The financial sector is facing many opportunities, such as digitalisation and increased competition, as well as challenges such as rebuilding reputation and trust. Seven years on from the financial crisis, banks and other financial institutions are changing to make sure they deliver more for their customers and society. Here are five examples:
In a global, fast-paced and digital world, companies are changing to make sure they can deliver financial products and payments ‘on the go’, whether a customers is taking out a new insurance policy or transferring money to a friend. New developments are already benefitting UK customers. Every day a total of 10.5 million transactions are done on mobile banking apps. Customers can now pay for their coffee or tube ticket through contactless payments; £2.32bn was spent in this way in 2014. The industry is also working with the new Payment Systems Regulator whose job it will be to make sure the UK payment system stays world class.
As competition intensifies, financial firms must act to attract and retain customers. Some firms have started to offer additional benefits like cashback or vouchers if you take up their products; Santander’s ‘123’ current account gives cashback on household bills.
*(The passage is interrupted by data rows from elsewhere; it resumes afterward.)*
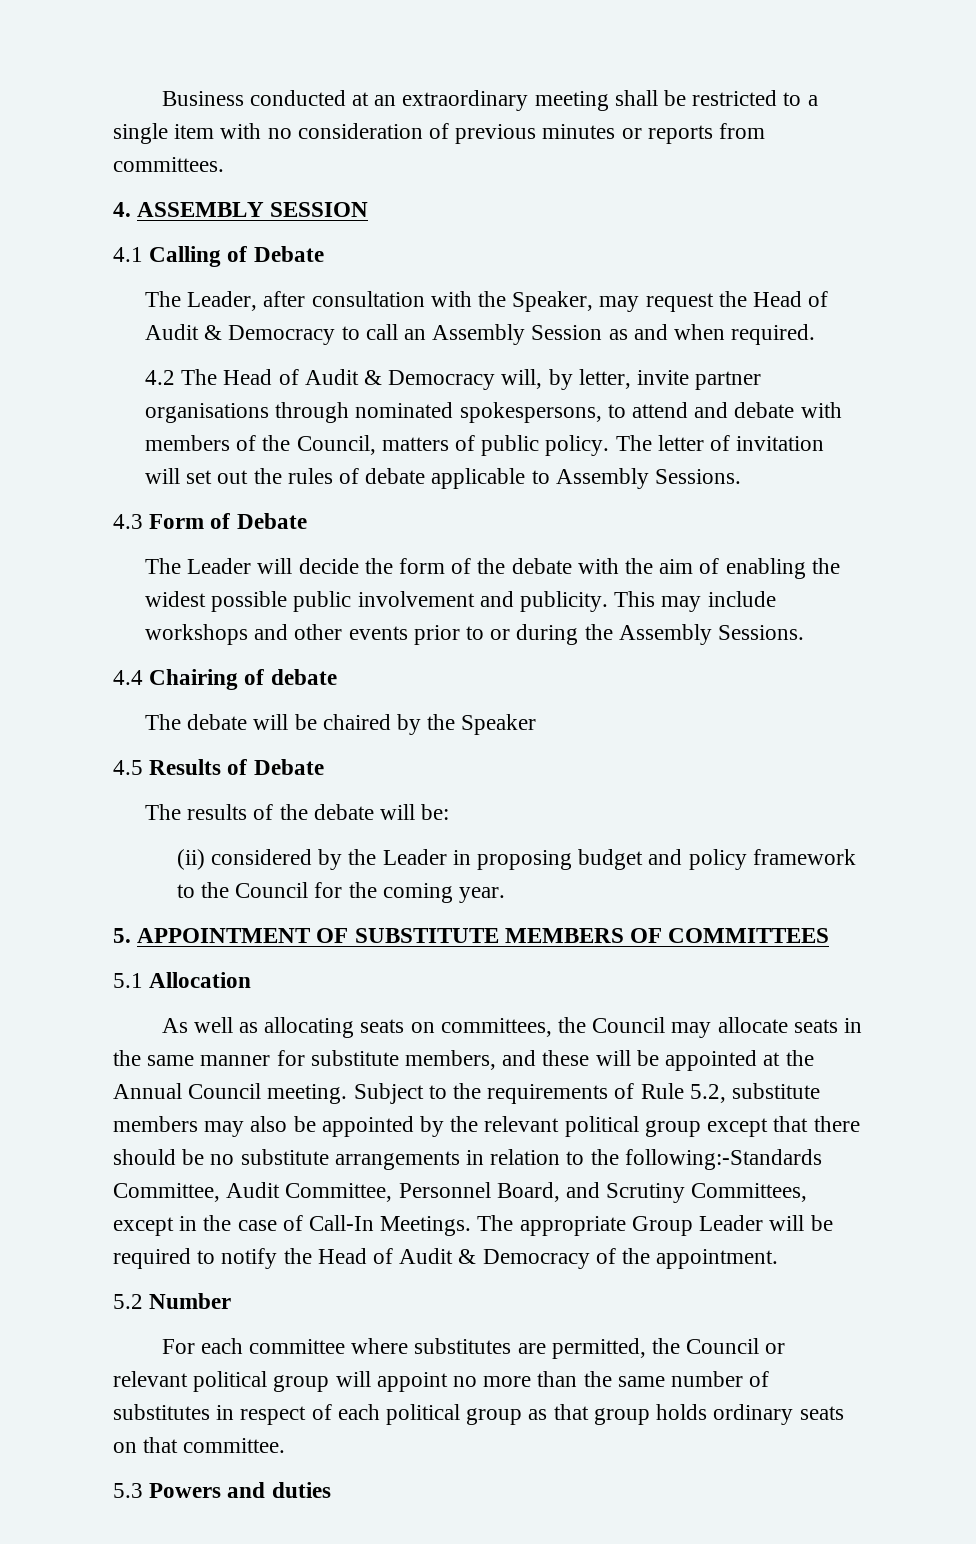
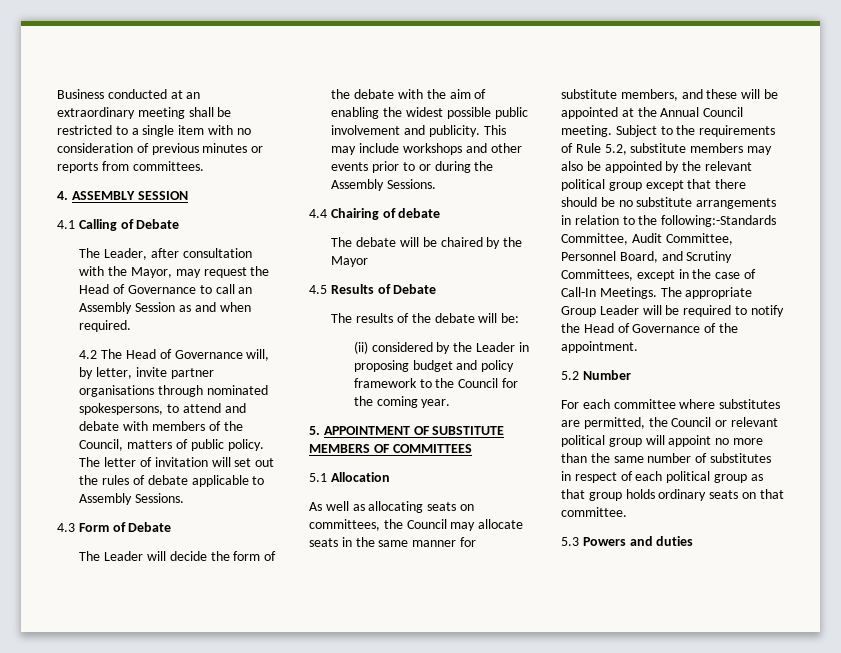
- The Leader, after consultation with the Speaker, may request the Head of Audit & Democracy to call an Assembly Session as and when required.
+ The Leader, after consultation with the Mayor, may request the Head of Governance to call an Assembly Session as and when required.
- 4.2 The Head of Audit & Democracy will, by letter, invite partner organisations through nominated spokespersons, to attend and debate with members of the Council, matters of public policy.
+ 4.2 The Head of Governance will, by letter, invite partner organisations through nominated spokespersons, to attend and debate with members of the Council, matters of public policy.
- The debate will be chaired by the Speaker
+ The debate will be chaired by the Mayor
- The appropriate Group Leader will be required to notify the Head of Audit & Democracy of the appointment.
+ The appropriate Group Leader will be required to notify the Head of Governance of the appointment.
Others focus on keeping the doors open, such as Metro bank whose branches are open seven days a week, or on rewarding loyal customers like Direct Line who offer existing customers 10% off any additional products they take out. The financial sector is also cooperating with the Financial Conduct Authority in a project called Project Innovate to help new, innovative products and companies that can benefit customers get to market.
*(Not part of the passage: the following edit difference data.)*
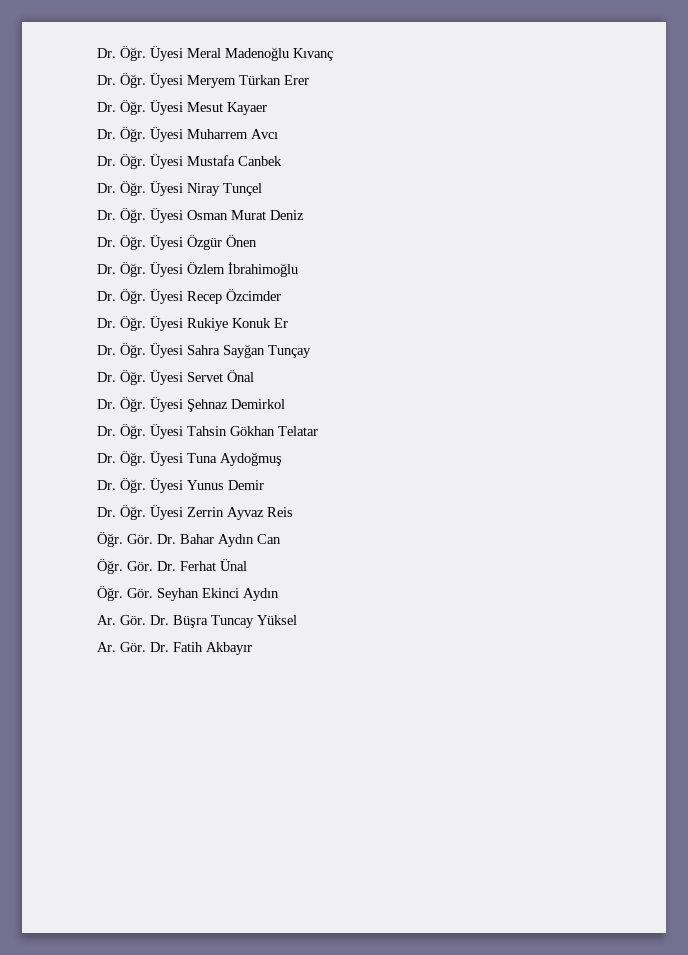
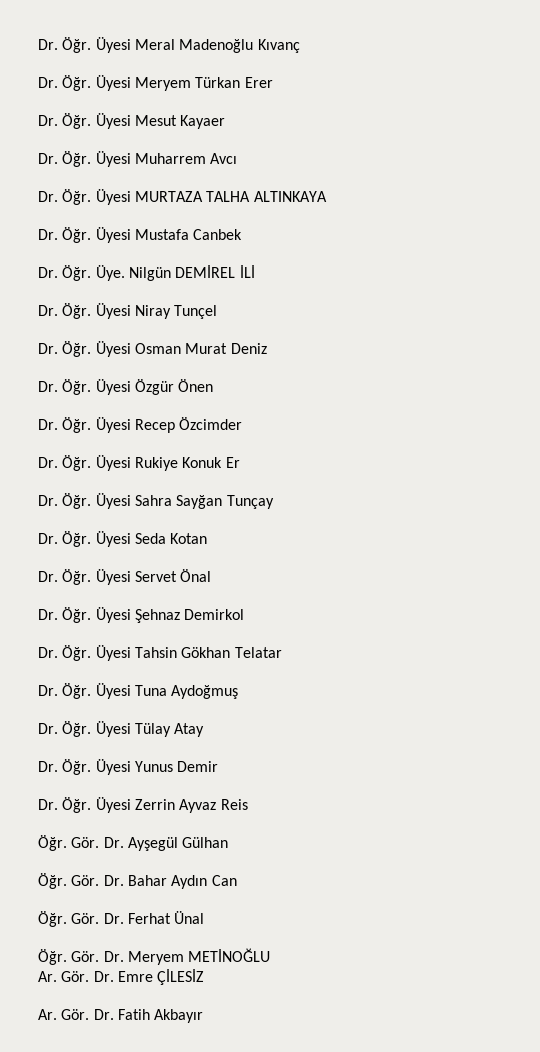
+ Dr. Öğr. Üyesi MURTAZA TALHA ALTINKAYA
+ Dr. Öğr. Üye. Nilgün DEMİREL İLİ
- Dr. Öğr. Üyesi Özlem İbrahimoğlu
+ Dr. Öğr. Üyesi Seda Kotan
+ Dr. Öğr. Üyesi Tülay Atay
+ Öğr. Gör. Dr. Ayşegül Gülhan
- Öğr. Gör. Seyhan Ekinci Aydın
- Ar. Gör. Dr. Büşra Tuncay Yüksel
+ Öğr. Gör. Dr. Meryem METİNOĞLU
+ Ar. Gör. Dr. Emre ÇİLESİZ

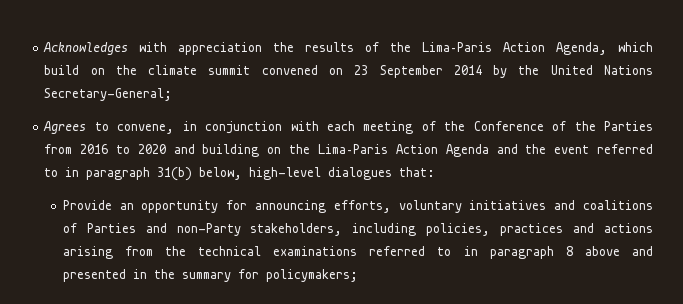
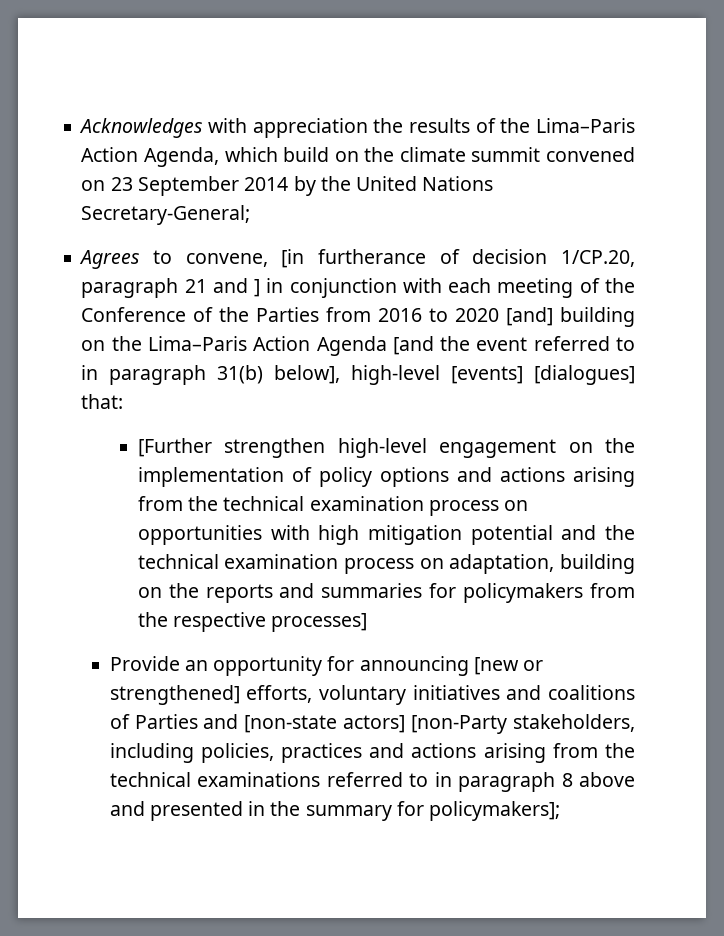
- Agrees to convene, in conjunction with each meeting of the Conference of the Parties from 2016 to 2020 and building on the Lima–Paris Action Agenda and the event referred to in paragraph 31(b) below, high-level dialogues that:
+ Agrees to convene, [in furtherance of decision 1/CP.20, paragraph 21 and ] in conjunction with each meeting of the Conference of the Parties from 2016 to 2020 [and] building on the Lima–Paris Action Agenda [and the event referred to in paragraph 31(b) below], high-level [events] [dialogues] that:
+ [Further strengthen high-level engagement on the implementation of policy options and actions arising from the technical examination process on opportunities with high mitigation potential and the technical examination process on adaptation, building on the reports and summaries for policymakers from the respective processes]
- Provide an opportunity for announcing efforts, voluntary initiatives and coalitions of Parties and non-Party stakeholders, including policies, practices and actions arising from the technical examinations referred to in paragraph 8 above and presented in the summary for policymakers;
+ Provide an opportunity for announcing [new or strengthened] efforts, voluntary initiatives and coalitions of Parties and [non-state actors] [non-Party stakeholders, including policies, practices and actions arising from the technical examinations referred to in paragraph 8 above and presented in the summary for policymakers];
Good customer service can be a deal breaker for customers when choosing their finance provider. The good news is customers are more upbeat. Banks and building societies have climbed into the top 4 on customer satisfaction for the first time since 2009. First direct, a telephone and internet-based retail bank, is ranked top.
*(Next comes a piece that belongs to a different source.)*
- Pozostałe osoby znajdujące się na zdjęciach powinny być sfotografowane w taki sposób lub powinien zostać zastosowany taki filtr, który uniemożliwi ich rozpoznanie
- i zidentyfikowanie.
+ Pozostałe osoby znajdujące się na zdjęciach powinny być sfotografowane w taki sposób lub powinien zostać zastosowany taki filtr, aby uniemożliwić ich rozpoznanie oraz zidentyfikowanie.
Markets only work if people can change providers easily if they think they can get a better deal elsewhere. Progress is underway in some sectors – the 7-day Current Account Switching Service (CASS) has seen more than 1.7 million people change their bank since its launch. And to make sure customers know what’s on offer, price comparison sites help people find the best deal. MoneySuperMarket say that half of Britons could save £217 on their car insurance if they compare what’s out there. Credit rating agencies like Experian help people assess the state of their finances when making a move or managing their money. And for those that aren’t happy, the Financial Ombudsman Service is on hand to settle disputes.
Promoting financial inclusion and education is the industry’s responsibility too. Firms therefore participate in financial education in schools helping students get to grips with managing money and entrepreneurial finance skills that can help later in life, such as the Fiver Challenger run by Virgin Money and Young Enterprise, which aims to inspire enterprising attitudes in young people. For those struggling to access conventional finance, help is at hand. For instance, FloodRE, a partnership between insurers and the government, aims to guarantee consumers living in flood-prone houses to get affordable insurance.